Excerpts from a dataset
═══

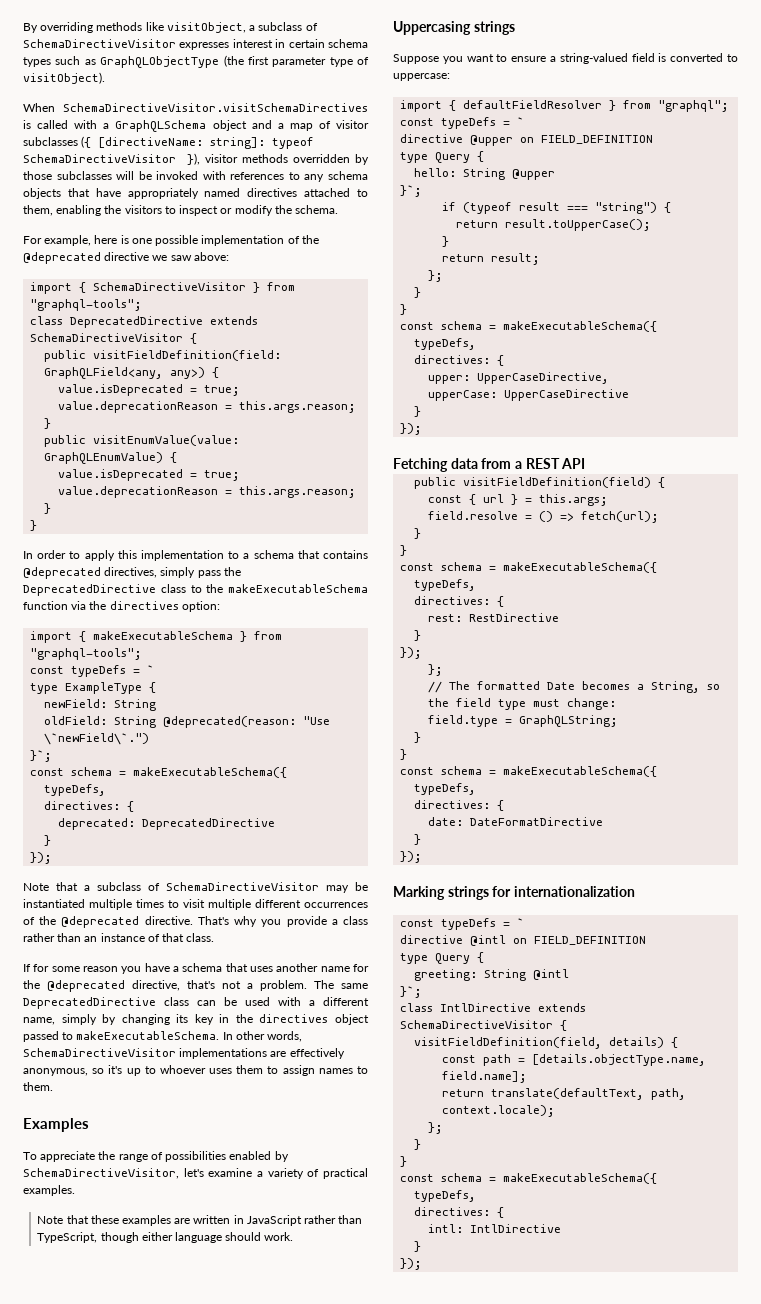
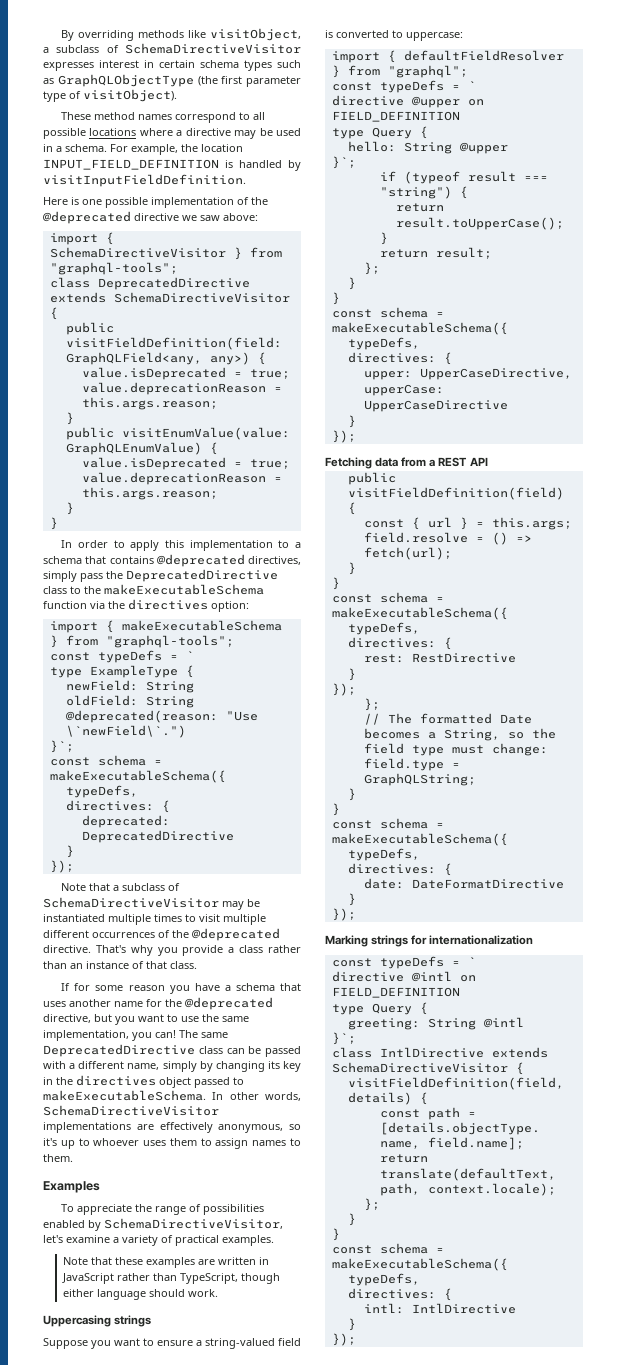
- When SchemaDirectiveVisitor.visitSchemaDirectives is called with a GraphQLSchema object and a map of visitor subclasses ({ [directiveName: string]: typeof SchemaDirectiveVisitor }), visitor methods overridden by those subclasses will be invoked with references to any schema objects that have appropriately named directives attached to them, enabling the visitors to inspect or modify the schema.
- For example, here is one possible implementation of the @deprecated directive we saw above:
+ These method names correspond to all possible locations where a directive may be used in a schema. For example, the location INPUT_FIELD_DEFINITION is handled by visitInputFieldDefinition.
+ Here is one possible implementation of the @deprecated directive we saw above:
- If for some reason you have a schema that uses another name for the @deprecated directive, that's not a problem.
+ If for some reason you have a schema that uses another name for the @deprecated directive, but you want to use the same implementation, you can!
- The same DeprecatedDirective class can be used with a different name, simply by changing its key in the directives object passed to makeExecutableSchema.
+ The same DeprecatedDirective class can be passed with a different name, simply by changing its key in the directives object passed to makeExecutableSchema.

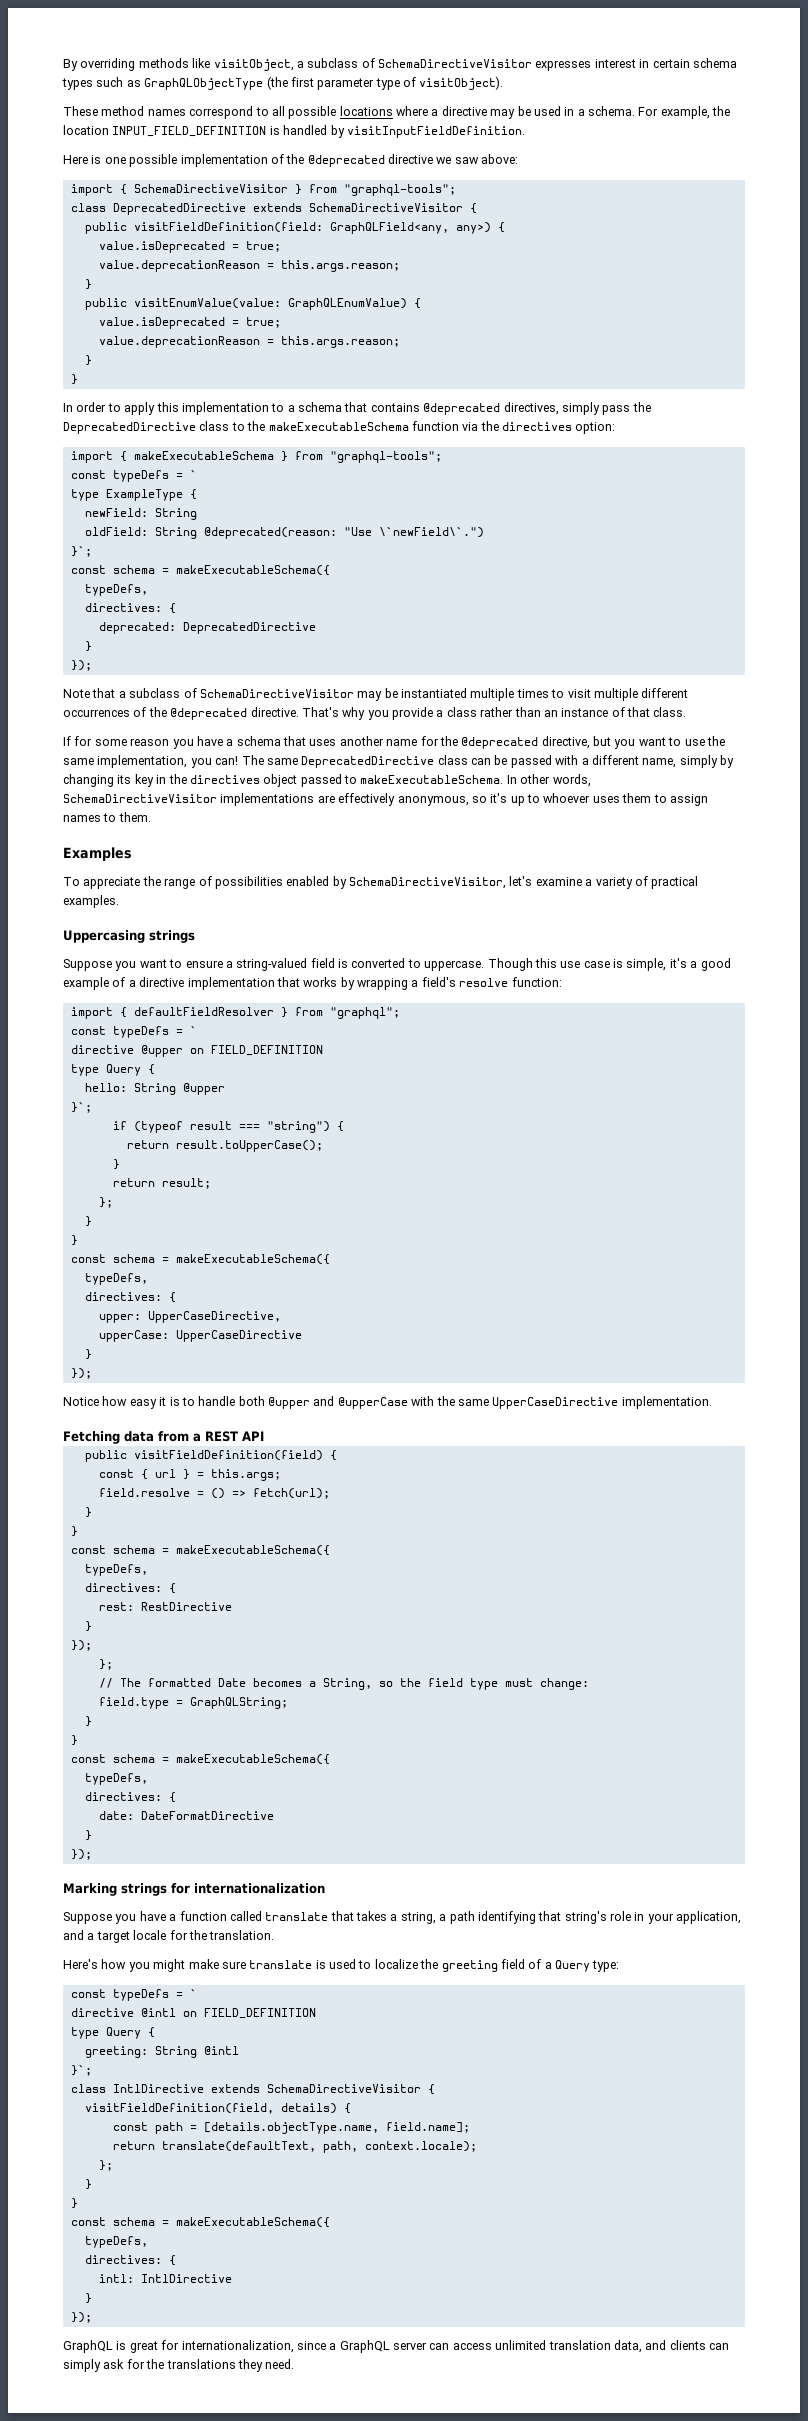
- Note that these examples are written in JavaScript rather than TypeScript, though either language should work.
- Suppose you want to ensure a string-valued field is converted to uppercase:
+ Suppose you want to ensure a string-valued field is converted to uppercase. Though this use case is simple, it's a good example of a directive implementation that works by wrapping a field's resolve function:
+ Notice how easy it is to handle both @upper and @upperCase with the same UpperCaseDirective implementation.
+ Suppose you have a function called translate that takes a string, a path identifying that string's role in your application, and a target locale for the translation.
+ Here's how you might make sure translate is used to localize the greeting field of a Query type:
+ GraphQL is great for internationalization, since a GraphQL server can access unlimited translation data, and clients can simply ask for the translations they need.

═══

Each line from the first line of the records through the line containing "- If for some" must be reproduced exactly, with both ends included and all pictures omitted; nothing else belongs in the answer.

Answer section ▸
- When SchemaDirectiveVisitor.visitSchemaDirectives is called with a GraphQLSchema object and a map of visitor subclasses ({ [directiveName: string]: typeof SchemaDirectiveVisitor }), visitor methods overridden by those subclasses will be invoked with references to any schema objects that have appropriately named directives attached to them, enabling the visitors to inspect or modify the schema.
- For example, here is one possible implementation of the @deprecated directive we saw above:
+ These method names correspond to all possible locations where a directive may be used in a schema. For example, the location INPUT_FIELD_DEFINITION is handled by visitInputFieldDefinition.
+ Here is one possible implementation of the @deprecated directive we saw above:
- If for some reason you have a schema that uses another name for the @deprecated directive, that's not a problem.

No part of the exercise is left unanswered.